BMJ 1994; 308 doi: https://doi.org/10.1136/bmj.308.6941.1384 (Published 28 May 1994) Cite this as: BMJ 1994;308:1384
  1. S A McKenzie

    In 1971 Pierson and colleagues showed that in children with acute asthma, intravenous aminophylline provided additional benefit when added to a regimen of hydrocortisone and sympathomimetic drugs.1 As these drugs are pharmacologically different and each causes bronchodilatation it seemed reasonable that together their effect would be additive. For children with poor pulmonary function (peak flow <25% expected) or with hypercapnoea (arterial carbon dioxide pressure >5 kPa) this combination seemed to work2: less severely ill children recovered when given oral prednisolone and nebulisedsalbutamol and did not need inpatient care.

    For nearly 20 years children with acute asthma have been managed along these lines. Recent practice, however, has seen the intravenous treatment of children with severe asthma replaced by the regimen now used to treat less severely ill children: oral prednisolone and nebulised β agonists. This combination seems to be efficacious and free of serious side effects and is now recommended for all but life threatening asthma.3 What then is the role of aminophylline in the management of acute asthma in children?

    Several recent articles are relevant. Singh and Kumar reported that in a group of moderately ill inpatients a single dose of oral prednisolone 1.5 mg/kg together with salbutamol given continuously by nebuliser at a dose of 0.15 mg/kg/h resulted in more rapid improvement than intravenous aminophylline at 0.9 mg/kg/h given wit intravenous hydrocortisone and intermittent nebulised salbutamol. Unlike those receiving the aminophylline regimen, most children who received the continuous salbutamol regimen had peak expiratory flows of >75% expected at 24 hours and could be discharged from hospital.4 Other studies have shown that in children with moderately severe asthma no appreciable benefit resulted from adding intravenous aminophylline to nebulised salbutamol and intravenous steroids in terms of clinical improvement and the time for which supplemental oxygen was needed*RF 5 or the rate of improvement in pulmonary function.6,7 No study has examined the value of aminophylline in children with very severe acute asthma who need or may need ventilatory support. The most likely explanation for the lack of added benefit from aminophylline in recent studies is the difference between the sympathomimetic drugs used now and those used in earlier work. Modern β agonists act for longer and are probably used in larger equivalent doses than their predecessors, such as isoprenaline.

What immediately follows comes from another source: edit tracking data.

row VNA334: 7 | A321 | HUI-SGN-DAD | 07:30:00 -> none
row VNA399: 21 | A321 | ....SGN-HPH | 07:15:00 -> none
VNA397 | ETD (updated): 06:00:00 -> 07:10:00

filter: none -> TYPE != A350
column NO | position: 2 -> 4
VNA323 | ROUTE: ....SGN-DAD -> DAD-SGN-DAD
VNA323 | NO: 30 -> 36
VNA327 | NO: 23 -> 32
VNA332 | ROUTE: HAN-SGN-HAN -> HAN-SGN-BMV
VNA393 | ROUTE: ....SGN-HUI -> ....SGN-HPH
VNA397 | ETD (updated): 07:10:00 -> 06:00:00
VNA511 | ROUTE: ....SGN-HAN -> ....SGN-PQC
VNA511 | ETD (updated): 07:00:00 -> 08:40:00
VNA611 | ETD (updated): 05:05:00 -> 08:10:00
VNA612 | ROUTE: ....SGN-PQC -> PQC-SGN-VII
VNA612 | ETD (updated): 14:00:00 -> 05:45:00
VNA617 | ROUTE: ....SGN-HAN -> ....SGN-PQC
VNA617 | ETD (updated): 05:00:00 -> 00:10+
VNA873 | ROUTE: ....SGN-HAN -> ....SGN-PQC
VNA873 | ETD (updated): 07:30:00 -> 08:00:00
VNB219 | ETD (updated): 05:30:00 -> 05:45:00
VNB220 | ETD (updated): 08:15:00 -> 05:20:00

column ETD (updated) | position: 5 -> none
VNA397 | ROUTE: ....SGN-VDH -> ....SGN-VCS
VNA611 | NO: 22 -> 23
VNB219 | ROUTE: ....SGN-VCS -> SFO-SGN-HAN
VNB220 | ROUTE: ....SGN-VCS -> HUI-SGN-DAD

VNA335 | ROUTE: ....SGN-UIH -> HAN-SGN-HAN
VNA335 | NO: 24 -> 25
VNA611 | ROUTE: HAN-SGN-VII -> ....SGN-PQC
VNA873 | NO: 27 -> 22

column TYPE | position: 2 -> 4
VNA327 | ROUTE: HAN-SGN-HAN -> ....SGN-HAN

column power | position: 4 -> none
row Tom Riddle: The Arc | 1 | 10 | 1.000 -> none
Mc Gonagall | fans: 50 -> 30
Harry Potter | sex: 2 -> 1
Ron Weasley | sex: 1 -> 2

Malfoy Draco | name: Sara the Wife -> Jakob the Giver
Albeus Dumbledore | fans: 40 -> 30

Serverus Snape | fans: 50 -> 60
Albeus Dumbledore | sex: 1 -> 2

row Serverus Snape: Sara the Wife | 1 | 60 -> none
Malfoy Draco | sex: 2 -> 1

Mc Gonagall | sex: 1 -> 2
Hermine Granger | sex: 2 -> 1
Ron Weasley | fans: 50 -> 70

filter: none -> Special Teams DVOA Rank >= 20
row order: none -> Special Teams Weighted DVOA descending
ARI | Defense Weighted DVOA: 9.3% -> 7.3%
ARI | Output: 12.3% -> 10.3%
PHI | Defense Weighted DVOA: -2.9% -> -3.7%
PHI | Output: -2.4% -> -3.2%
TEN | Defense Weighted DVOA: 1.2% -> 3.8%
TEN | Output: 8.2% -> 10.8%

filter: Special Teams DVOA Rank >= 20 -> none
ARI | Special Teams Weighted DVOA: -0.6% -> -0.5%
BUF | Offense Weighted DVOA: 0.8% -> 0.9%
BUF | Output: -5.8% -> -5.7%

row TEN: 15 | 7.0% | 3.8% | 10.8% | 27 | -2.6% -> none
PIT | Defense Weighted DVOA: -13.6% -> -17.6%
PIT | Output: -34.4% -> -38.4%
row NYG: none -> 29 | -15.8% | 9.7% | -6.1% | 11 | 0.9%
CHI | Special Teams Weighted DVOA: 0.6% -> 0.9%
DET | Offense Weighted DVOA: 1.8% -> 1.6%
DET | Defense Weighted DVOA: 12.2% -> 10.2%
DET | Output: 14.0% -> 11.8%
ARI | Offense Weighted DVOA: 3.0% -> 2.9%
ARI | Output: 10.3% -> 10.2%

    Although some anxiety about cardiotoxicity always exists when aminophylline is used in adults, in children there is much less concern about this potentially serious side effect. In a group of clinically stable asthmatic children who underwent Holter monitoring and a maximal treadmill exercise test, neither theophylline alone nor theophylline combined with salbutamol was associated with any substantial adverse cardiovascular effect, including arrhythmias.8 Nausea, vomiting, headache, and abdominal pain were more common in children with acute asthma who received aminophylline as well as salbutamol.7

    Aminophylline therefore seems to have nothing to add to corticosteroids (either oral prednisolone or intravenous hydrocortisone) and a nebulised β agonist in the hospital treatment of acute asthma for most children. But two groups need further consideration. As the value of aminophylline in life threatening asthma is unknown, withholding it seems unreasonable as a small benefit could make a large difference in outcome. For those children who do not improve when given a corticosteroid and β agonist consideration could be given to adding aminophylline as well as excluding alternative or coexisting diagnoses, such as an inhaled foreign body or pneumonia.

    The second group the needs to be considered is children in developing countries and countries in eastern Europe and the former Soviet Union. In these countries aminophylline is cheaper and readily available more than β agonists. For as long as this is true aminophylline will remain a valuable drug for many children in the world who need treatment in hospital for acute asthma.